A Study into the Persistence of Living in a Jobless Household

Nicolas Herault, Guyonne Kalb, Rezida Zakirova



Relatively little is known about the dynamics of living in a jobless household at the individual level. We seek to fill this gap by using the Household Income and Labour Dynamics in Australia survey to estimate a dynamic random effects probit model of household joblessness. We find that state dependence clearly is an important factor in the persistence of household joblessness, as are a number of observed characteristics, while unobserved heterogeneity is also shown to play an important role.
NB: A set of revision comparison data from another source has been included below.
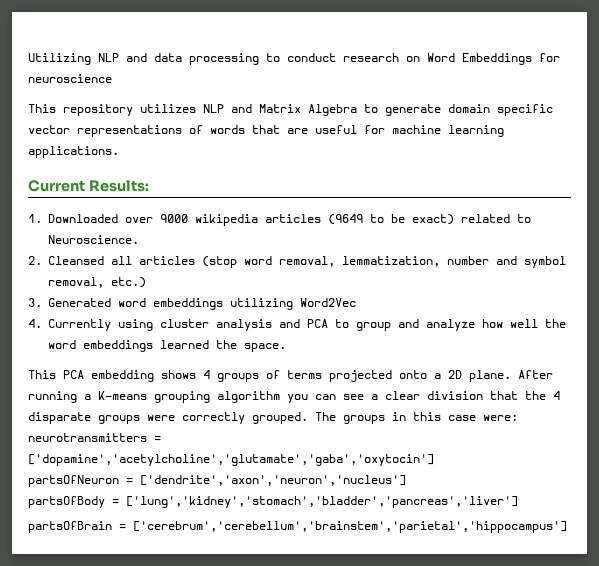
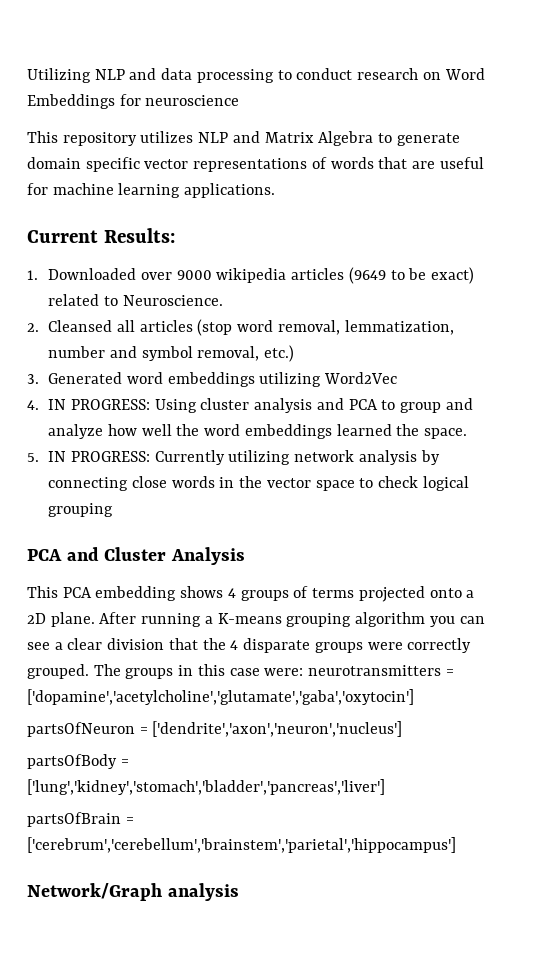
[48,319,153,331] Currently using -> [48,399,197,413] IN PROGRESS: Using
(286, 347) none -> [27,450,440,465] [48,476,469,491] [48,503,114,517] [27,547,245,565] // 5. IN PROGRESS: Currently utilizing network analysis by connecting close words in the vector space to check logical grouping // PCA and Cluster Analysis
(567, 527) none -> [27,883,239,901] // Network/Graph analysis

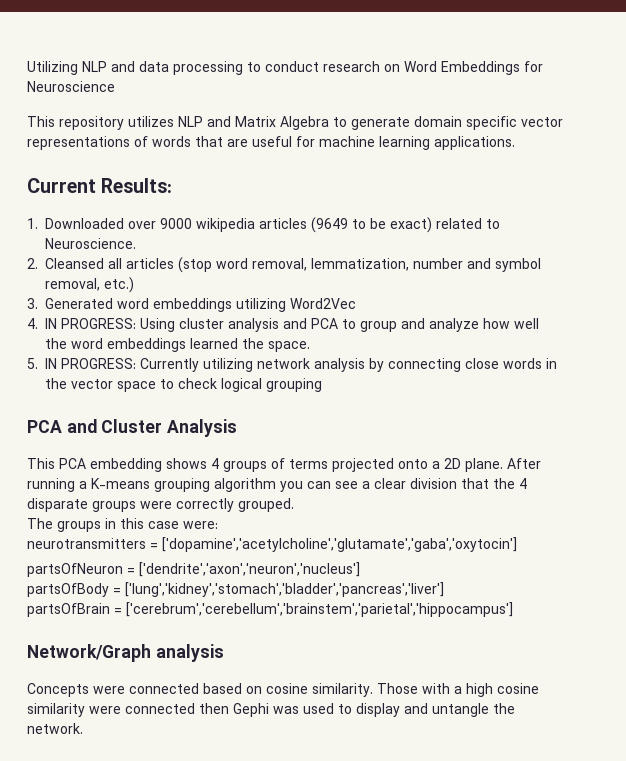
[145,95,240,106] neuroscience -> [27,81,115,92] Neuroscience
(89, 671) none -> (294, 505) //
(304, 672) none -> (218, 525) //
(239, 892) none -> [27,683,539,697] [27,703,515,717] [27,723,83,734] // Concepts were connected based on cosine similarity. Those with a high cosine similarity were connected then Gephi was used to display and untangle the network.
Interestingly, the results indicate that the degree of state dependence differs very little between individuals with different characteristics.


Funding Acknowledgements

This paper is based on research commissioned by the Australian Government Department of Education, Employment and Workplace Relations (DEEWR) under the Social Policy Research Services Agreement (2005-2009) with the Melbourne Institute of Applied Economic and Social Research. Additional research to complete this paper was funded by the Faculty of Business and Economics at the University of Melbourne. The research commissioned by DEEWR has benefited from comments by DEEWR staff, and we acknowledge the contributions of Kostas Mavromaras and Lucinda Platt to this earlier research (Herault et al., 2010). The paper uses the confidentialised unit record file from the Department of Social Services (DSS) Household, Income and Labour Dynamics in Australia survey, which is managed by the Melbourne Institute of Applied Economic and Social Research. The views expressed in this paper are those of the authors alone and do not represent the views of the Minister for DEEWR, DSS, or the Commonwealth Government. We are grateful to Deborah Cobb-Clark, Daniel Hamermesh and two anonymous referees for helpful comments.